RSE-personas

PhD research software research code.

Environment

Code was written in a Linux Ubuntu 22.04 LTS environment within conda version 23.11.0 for Python 3.10. A conda environment yaml file containing exact package versions required for running this code is stored within the repo within the main coding-smart repo folder as coding-smart-github.yml.

Installation & Setup

In order to run the code in this repo, follow these steps:

Clone the repo into an appropriate location, for example ~/clonezone.
Install conda through either miniconda or anaconda.

# install miniconda 
$ mkdir -p ~/miniconda3
$ wget https://repo.anaconda.com/miniconda/Miniconda3-py310_23.11.0-2-Linux-x86_64.sh -O ~/miniconda3/miniconda3.sh
$ bash ~/miniconda3/miniconda3.sh -b -u -p ~/miniconda3
$ ~/miniconda3/bin/conda init bash

# close, reopen shell and check python & conda versions: 
(base) $ conda --version
conda 23.11.0

(base) $ python --version
Python 3.10.13

(base) $ which python
/home/flic/miniconda3/bin/python

Create the conda environment from the yaml file coding-smart-github.yml using conda command conda env create -f coding-smart-github.yml. Alternatively, use the requirements.txt file to install packages using pip (this method is less recommended).
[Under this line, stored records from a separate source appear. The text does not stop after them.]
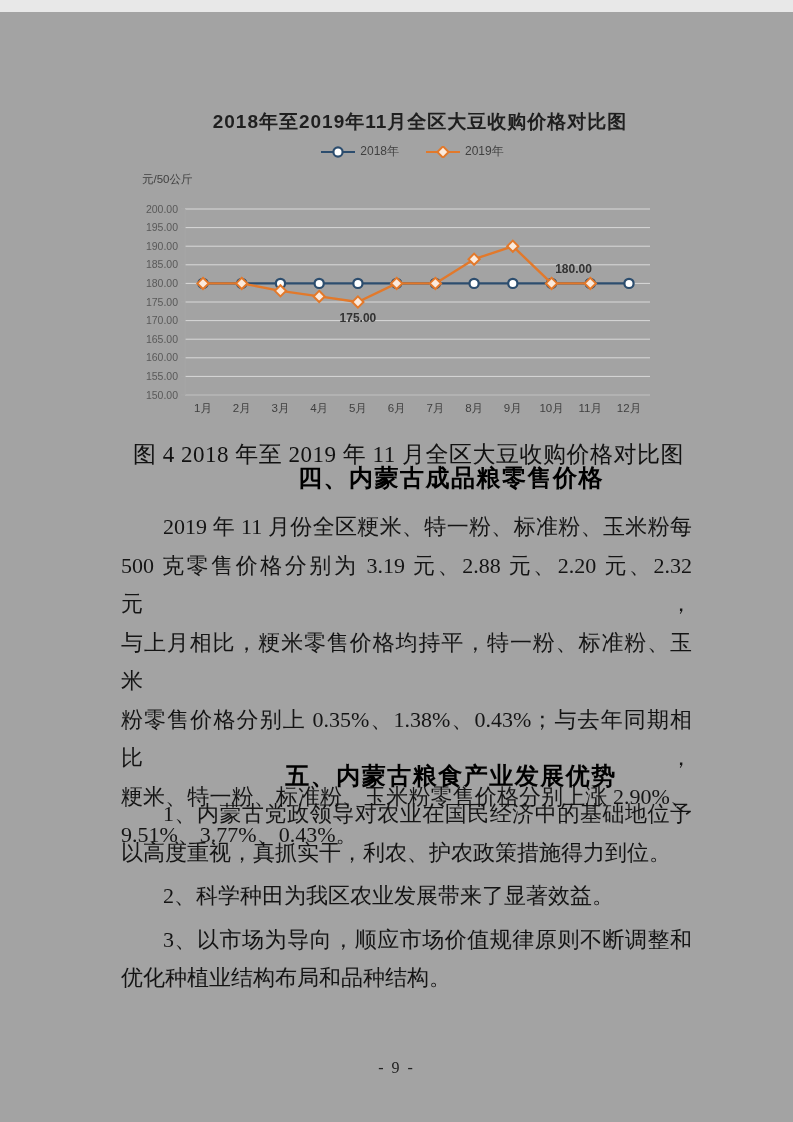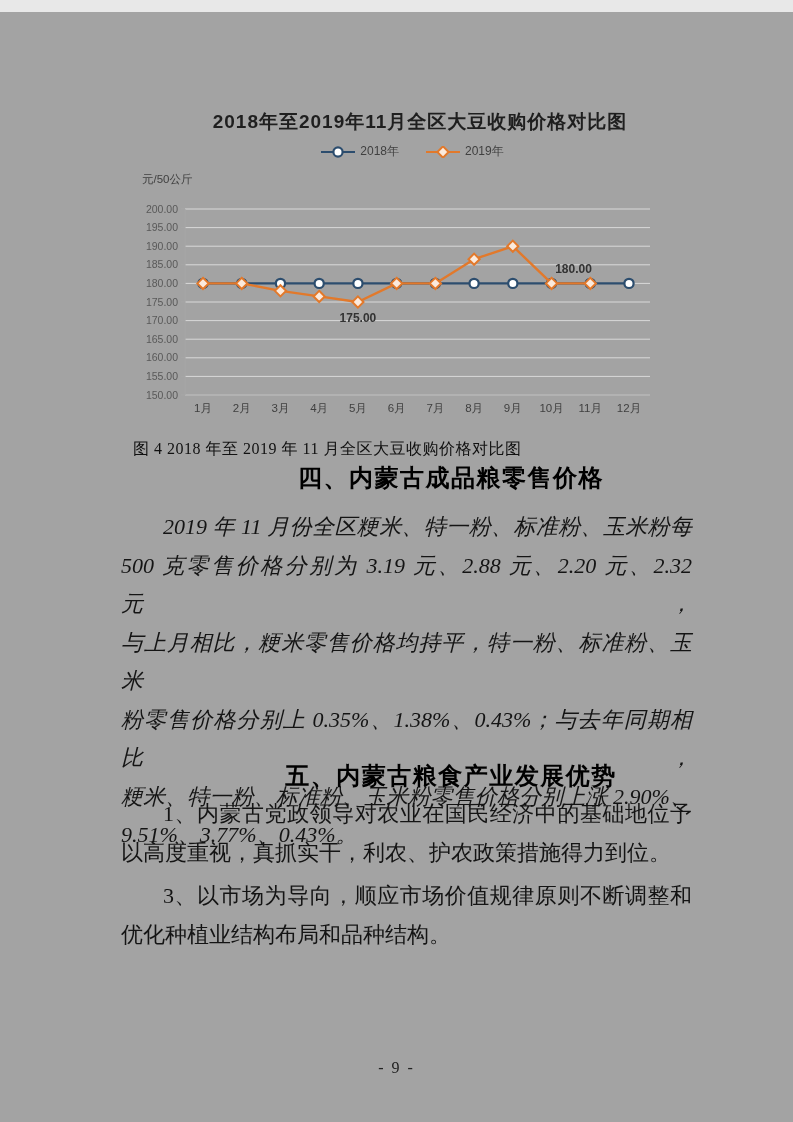"图 4 2018 年至 2019" .caption { font-size: 16px -> 23px }
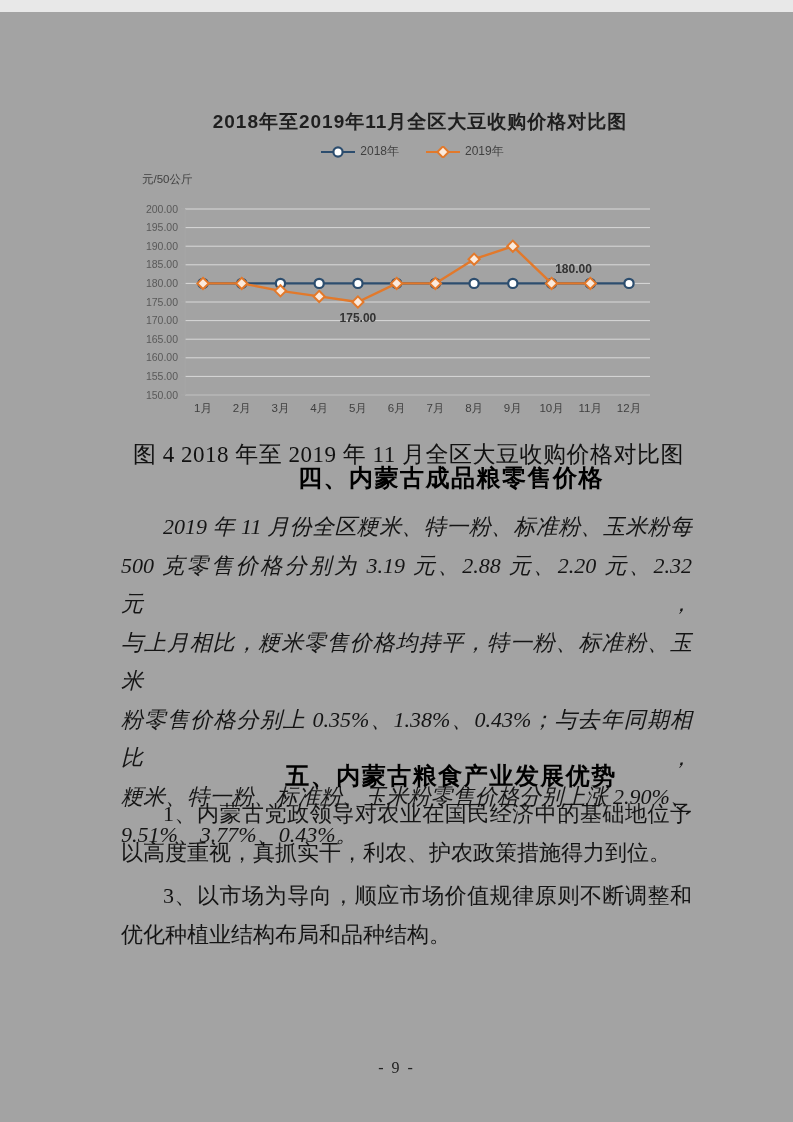"2019 年 11 月份全区粳米、特一粉、标准粉、玉米粉每" #sec1-body { font-style: italic -> none }
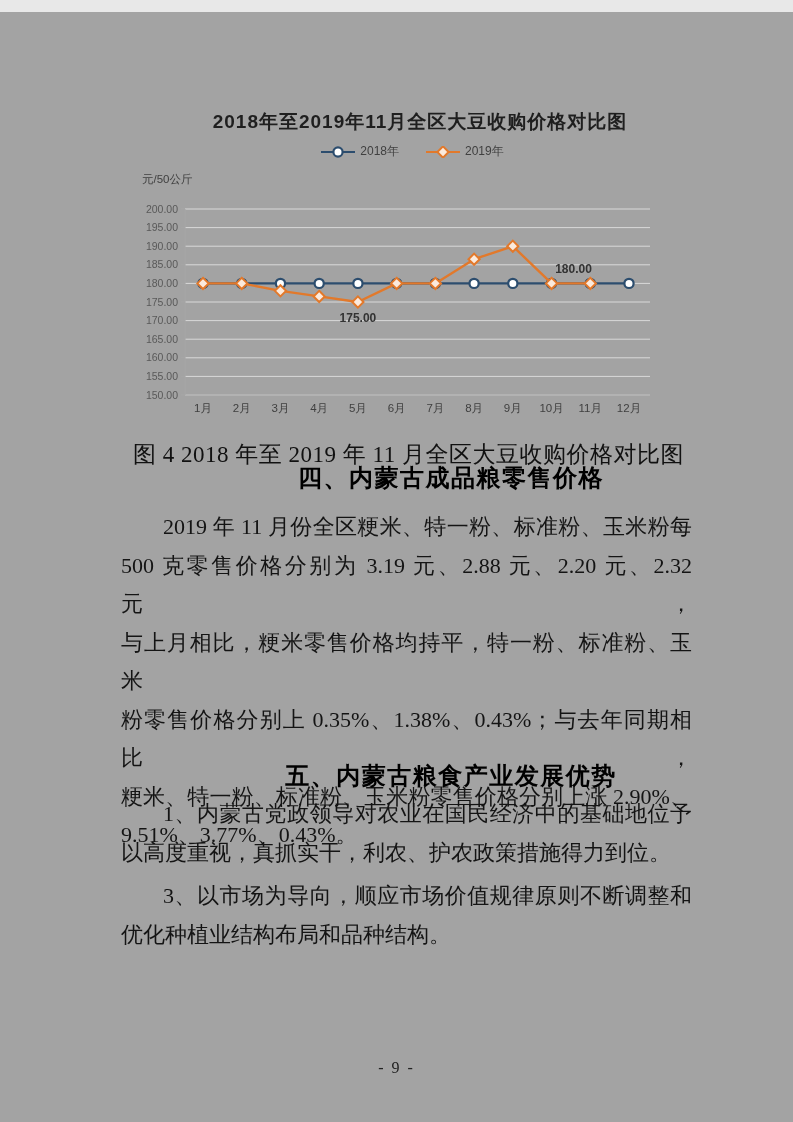"2、科学种田为我区农业发展带来了显著效益。" div.para { html: none -> <div> <div>2、科学种田为我区农业发展带来了显著效益。</div> </div> }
(base) flic@demeter:~/clonezone/coding-smart$ conda env create -f coding-smart-github.yml
Channels:
- defaults
- conda-forge
Platform: linux-64
Collecting package metadata (repodata.json): done
Solving environment: done
Downloading and Extracting Packages:
                                          
Preparing transaction: done                                                           
Verifying transaction: done                                                         
Executing transaction: |                                                                              
   Installed package of scikit-learn can be accelerated using scikit-learn-intelex.                                                                            
   More details are available here: https://intel.github.io/scikit-learn-intelex                                   For example:                                                                
       $ conda install scikit-learn-intelex        
       $ python -m sklearnex my_application.py                                                                    
done
Installing pip dependencies: / Ran pip subprocess with arguments:
['/home/flic/miniconda3/envs/coding-smart-github/bin/python', '-m', 'pip', 'install', '-U', '-r', '/home/flic/clonezone/coding-smart/condaenv.mtnnaren.requirements.txt', '--exists-action=b']
Pip subprocess output:
Requirement already satisfied: pyqt5-sip==12.11.0 in /home/flic/miniconda3/envs/coding-smart-github/lib/python3.10/site-packages/PyQt5_sip-12.11.0-py3.10-linux-x86_64.egg (from -r /home/flic/clonezone/coding-smart/condaenv.mtnnaren.requirements.txt (line 1)) (12.11.0)
done
#
# To activate this environment, use
#
#     $ conda activate coding-smart-github
#
# To deactivate an active environment, use
#
#     $ conda deactivate

(base) flic@demeter:~/clonezone/coding-smart$ conda activate coding-smart-github

(coding-smart-github) flic@demeter:~/clonezone/coding-smart$

Create githubanalysis package from the root of the coding-smart repo directory by using the setup.py script and running pip command: pip install -e . This should be done WITHIN the activated conda environment coding-smart-github.

(coding-smart-github) flic@demeter:~/clonezone/coding-smart$ ls -F
LICENSE         coding-smart-github.yml      githubanalysis/           logs/                   setup.py    zenodocode/
README.md       coding-smart.code-workspace  githubanalysis.egg-info/  repo-analysis-ideas.md  tests/
code-readme.md  data/                        images/                   requirements.txt        utilities/

(coding-smart-github) flic@eidf103-vm:~/clonezone/coding-smart$ pip install -e .
Obtaining file:///home/eidf103/eidf103/flic/clonezone/coding-smart
 Preparing metadata (setup.py) ... done
Installing collected packages: githubanalysis
 Running setup.py develop for githubanalysis
Successfully installed githubanalysis-1.0

Check that the installation and setup has worked by running the setup test script (TODO - issue ticket exists).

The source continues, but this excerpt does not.